Then a few brave souls queried the wisdom of continuously increasing fertiliser, and the organic agricultural movement started in the 1930s and 1940s.

Organic agriculture
Organic agriculture uses manure, compost, biological pest control, mechanical cultivation and excludes or strictly limits the use of so-called artificial fertiliser, pesticide and genetically modified organisms. But organic farming restricts the available resources a farmer can use, and it’s generally more expensive to produce products this way than with conventional practices.
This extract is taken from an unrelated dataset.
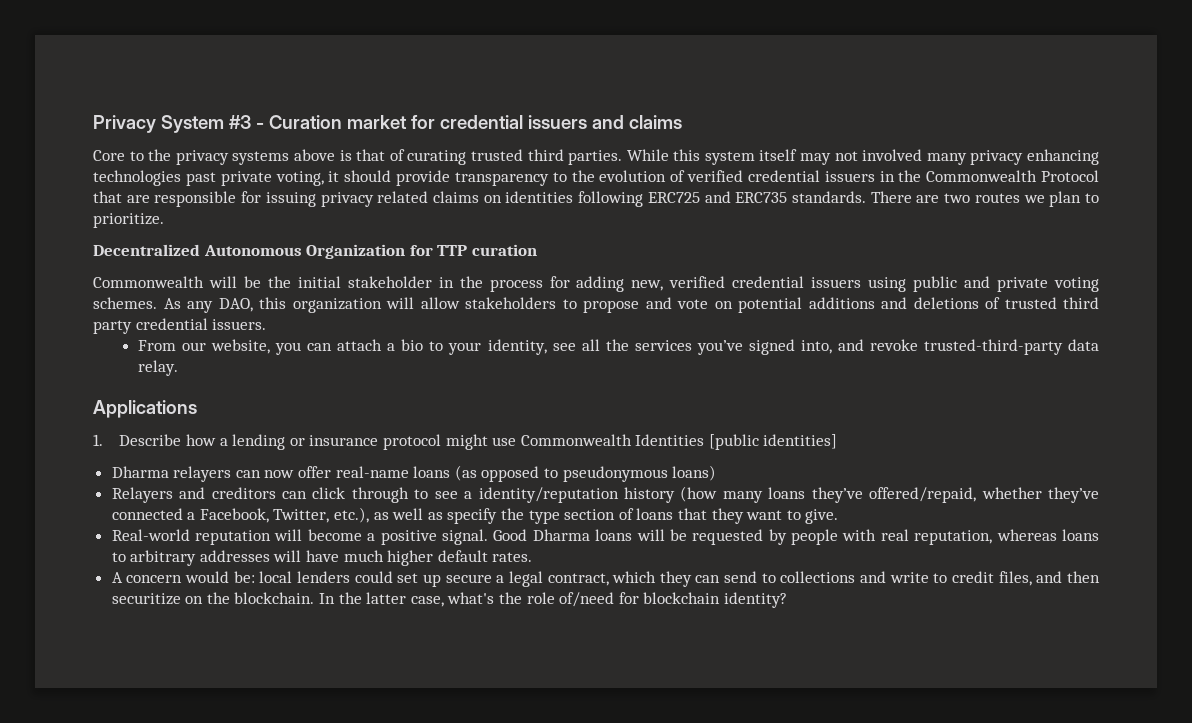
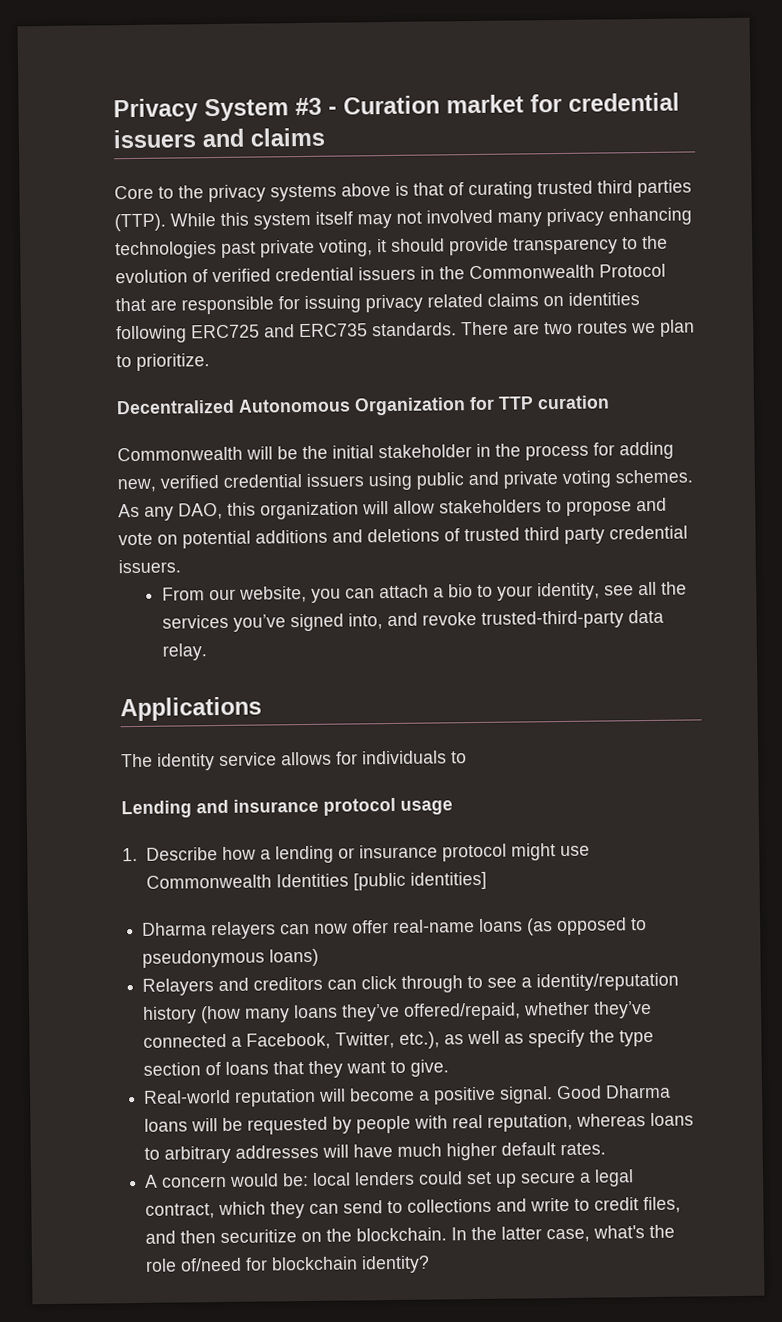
- Core to the privacy systems above is that of curating trusted third parties.
+ Core to the privacy systems above is that of curating trusted third parties (TTP).
+ The identity service allows for individuals to
+ Lending and insurance protocol usage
A recent Californian study identified some of the problems pertaining to organic farming:

  • High cost of production.
  • Difficulty obtaining price premiums.
  • Difficulty securing stable markets.
  • Losses during the transitional period.
  • Limited access to technical assistance.
  • High labour cost.
  • High certification cost.

So organic farming is only profitable if the farmer can secure a niche market that will pay more for the organic produce. The market for organic products is growing, although the current financial crisis has slowed this growth as consumers switch to lower cost, non-organic produce. However, there are opportunities for farmers prepared to switch to organic production, provided they can grow quality produce and sell it to discerning and affluent consumers. Studies in the UK have shown consumers buy organic products mainly because they feel good about the benefits to the environment.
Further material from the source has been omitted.